Configure index management

For time-series use cases such as logging, metrics, and APM, you typically store data in time-based indexes. As this data ages, practicing good index management ensures that your data is being stored in the most cost-effective way possible. In practical terms this means that, if you customize a deployment that includes more than one data configuration, you must also specify how Elasticsearch Service should manage your indices.

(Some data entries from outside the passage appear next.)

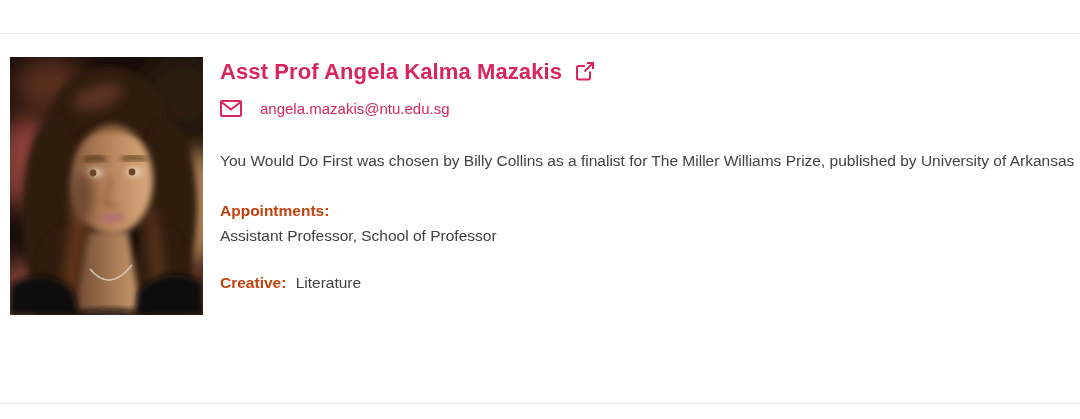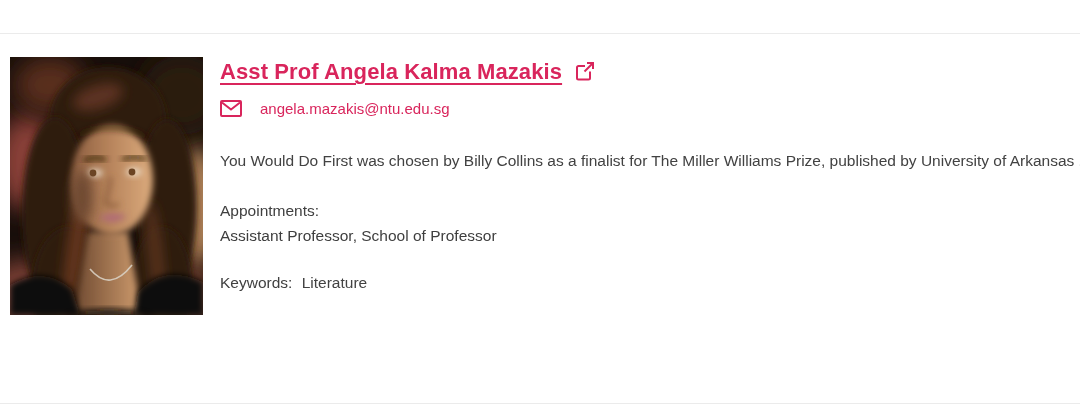--- a/index.html
+++ b/index.html
@@ -28,21 +28,20 @@
   }
   .photo svg { display: block; width: 100%; height: 100%; }
 
   .content { margin-left: 17px; width: 852px; padding-top: 2px; }
 
   .title-row { display: flex; align-items: flex-start; gap: 12px; }
   .name-link {
     font-size: 22px;
     font-weight: 700;
     color: #d9255c;
-    text-decoration: underline;
     text-decoration-thickness: 2px;
     text-underline-offset: 4px;
     cursor: pointer;
     line-height: 1.15;
     letter-spacing: 0.1px;
   }
   .ext-icon { margin-top: 1px; cursor: pointer; display: inline-flex; }
 
   .school {
     margin-top: 24px;
@@ -61,21 +60,21 @@
 
   .bio {
     margin-top: 30px;
     font-size: 15.5px;
     color: #424242;
     line-height: 28px;
   }
   .bio div { white-space: nowrap; }
 
   .appointments { margin-top: 23px; font-size: 15.5px; color: #3e3e3e; line-height: 25px; }
-  .bold-label { font-weight: 400; color: #404040; }
+  .bold-label { font-weight: 700; color: #c2410c; }
 
   .keywords { margin-top: 26px; font-size: 15.5px; color: #424242; }
   .keywords .value { margin-left: 5px; }
 </style>
 </head>
 <body>
 
 <div class="card">
   <div class="divider divider-top"></div>
 
@@ -179,21 +178,21 @@
       <div class="bio">
         <div>You Would Do First was chosen by Billy Collins as a finalist for The Miller Williams Prize, published by University of Arkansas ...</div>
       </div>
 
       <div class="appointments">
         <div class="bold-label">Appointments:</div>
         <div>Assistant Professor, School of Professor</div>
       </div>
 
       <div class="keywords">
-        <span class="bold-label">Keywords:</span>
+        <span class="bold-label">Creative:</span>
         <span class="value">Literature</span>
       </div>
 
     </div>
   </div>
 
   <div class="divider divider-bottom"></div>
 </div>
 
 </body></html>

In a hot-warm architecture, configuring index management typically means specifying where new indices get created initially and then where they get moved to later on. Additional features are available if you configure index lifecycle management (ILM), including the automatic roll-over of index aliases to new indices when existing indices are getting too large or too old, and deleting indices when they are no longer useful to you.

Before you begin

Configuring index management is part of the larger task of creating deployments and customizing them. Which index management methods are available to you depends on which version of the Elastic Stack you are using. Index lifecycle management (ILM) requires that you use version 6.7 or later and is the new default index management method. For versions before 6.7, index curations is the only available method to manage your indices.

For Elasticsearch Service, there are enough data configurations available to create an index lifecycle policy that covers the hot and warm phases and you can also make use of the delete phase, along with several other features of ILM.

Steps

To configure index management when you customize a new deployment:

  1. On the Index Management page, select the index management method that you want to use:

    Index lifecycle management (Elastic Stack 6.7 and later)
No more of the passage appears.